После того как мы семеро [20] : Константин Бабицкий, Лариса Богораз, Вадим Делоне, Владимир Дремлюга, Павел Литвинов, Виктор Файнберг и я – вышли 25 августа на Красную площадь с несколькими плакатами, протестуя против вторжения советских войск в Чехословакию, и шестеро из нас, кроме меня, оказались арестованными, отношение к демонстрации – которое я, оставшись на воле, могла наблюдать – было довольно скептическим. Конечно, не у всех: были и энтузиасты, и те, кто завидовал нам, кого не было в тот день в Москве, но кто обязательно пошел бы с нами. Были незнакомые люди, которые приходили ко мне домой выразить свое восхищение нашим актом протеста. Но было и другое.
Были слова о нелепости действий, которые не приносят никакого ощутимого результата, о том, что шестеро демонстрантов пошли в тюрьму бессмысленно. Возник знаменитый термин «самосажание». (На все это в свое время лучше всех ответил покойный Анатолий Якобсон, и его открытое письмо еще до суда над демонстрантами многим открыло глаза.) Был у меня разговор с человеком [Виктором Красиным], которого я – до этого разговора – числила среди близких друзей и который сказал: «Будь я в Москве – я бы вашу демонстрацию отменил». «Отменил» или даже «запретил» – не помню точно. Через несколько месяцев, когда московское «общественное мнение» изменило свой взгляд на демонстрацию, я напомнила своему собеседнику этот разговор. «Да, – сказал он сокрушенно и не без сожаления, что упустил такую возможность, – пожалуй, я пошел бы с вами». [21]
Почему общественное мнение и мой собеседник вместе с ним стали относиться к демонстрации по-иному? Это отношение начало меняться еще до суда, но решительно переменилось после процесса пяти демонстрантов. Процесс ясно показал несколько простых истин.
Сама демонстрация как акт протеста и участие в ней каждого из нас были основаны на индивидуальном нравственном порыве, на чувстве личной ответственности – не побоюсь громкого слова – за историю. За историю нашей страны. За то, чтобы в ней сохранились не только газетные полосы с фотографиями митингов всенародного одобрения братской помощи. За то, чтобы прозвучал – пусть одинокий – голос протеста.
Мне-то казалось, что все это можно было понять в первый же день; а уж особенно тем, кто хоть немного нас знал. (Увы, одной из любимых тем разговоров в первые дни после 25-го было выяснение, кто из нас «потащил» всех остальных на площадь.
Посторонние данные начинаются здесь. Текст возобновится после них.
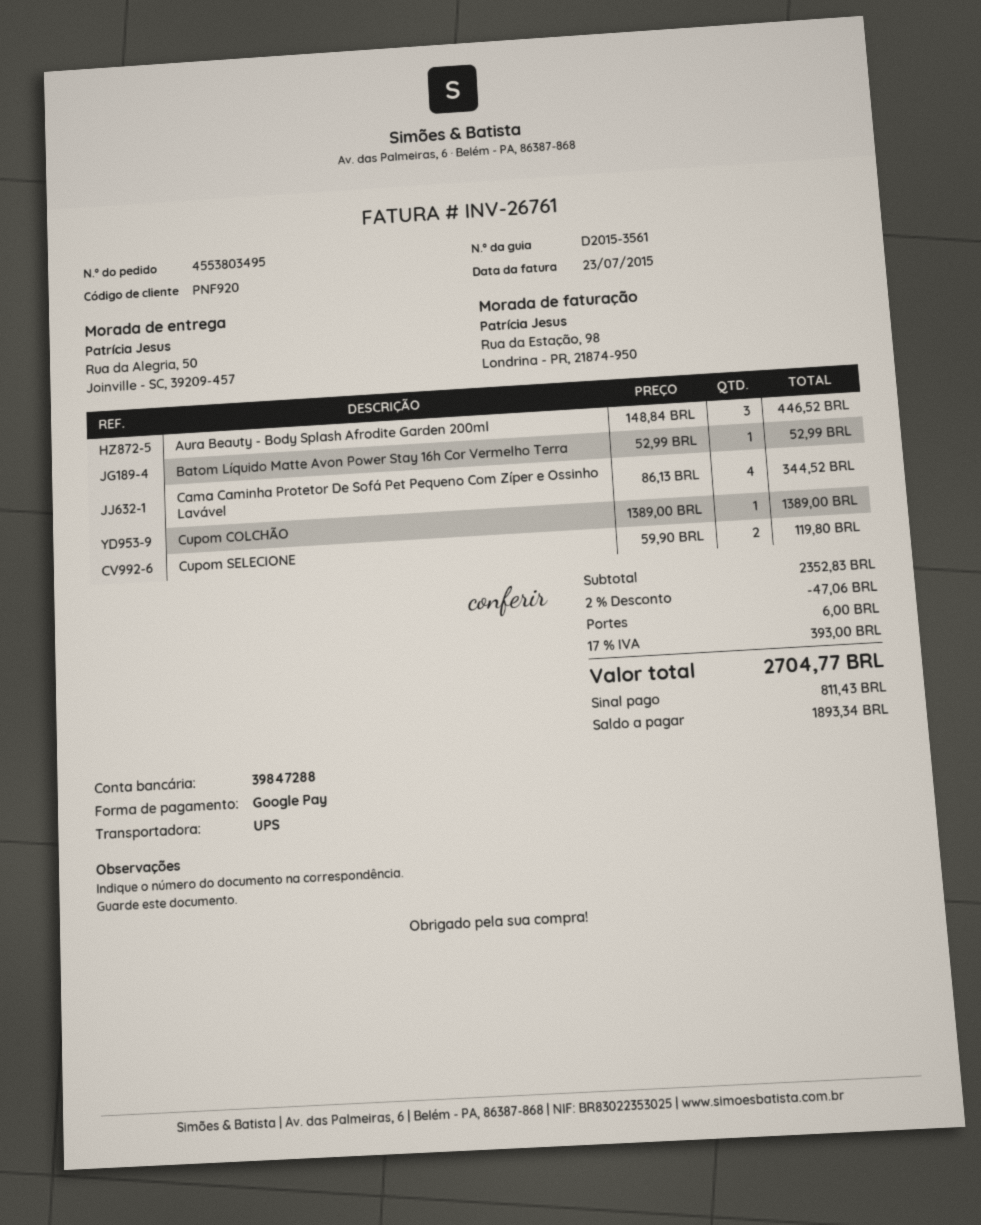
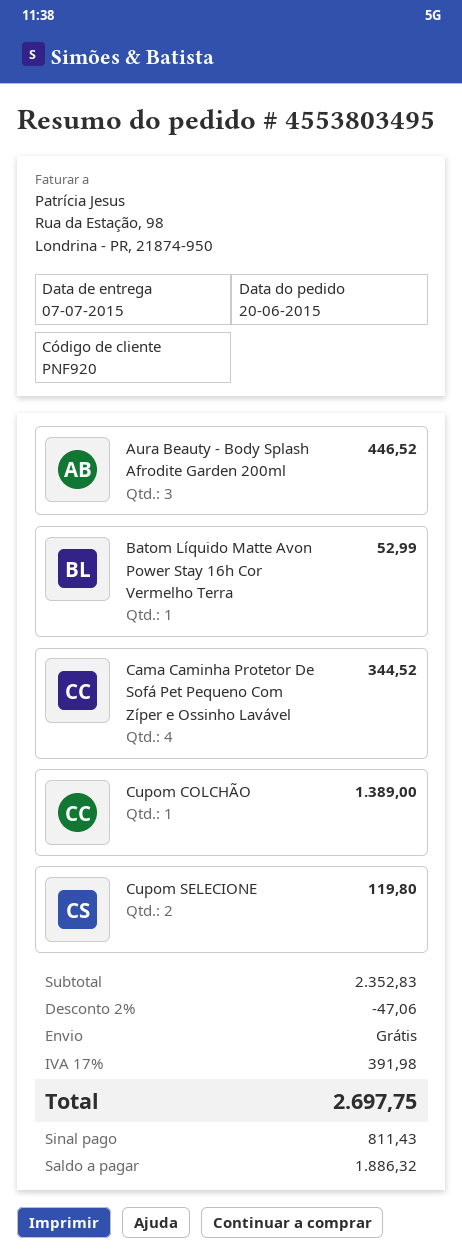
shipping: 6.00 -> 0.00
tax: 17% = 393.00 -> 17% = 391.98
total: 2704.77 -> 2697.75
balance: 1893.34 -> 1886.32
Непонятно только, почему тогда «потащили» так мало: о демонстрации заранее знали не семеро, а, наверно, семь десятков человек.)
Оказалось, что многим для полного понимания смысла нашего поступка понадобились сведения о том, как проходил процесс; а главное – тексты последних слов пяти подсудимых, молниеносно, в несколько дней, распространившиеся в самиздате. Но, вероятно, я нетерпима или по крайней мере нетерпелива. Почему люди, даже оппозиционно настроенные, но сами несклонные к подобному риску, должны были все понять сразу? И в конце концов, не наши ли друзья приводили нам горы аргументов против демонстрации в ночь с 24-го на 25-е?
Пониманию простейшей истины – нравственного, притом лично, индивидуально нравственного характера сделанного каждым из нас шага – способствовало еще и то, что все пятеро подсудимых показали себя на суде как яркие, неповторимые и притом очень разные личности.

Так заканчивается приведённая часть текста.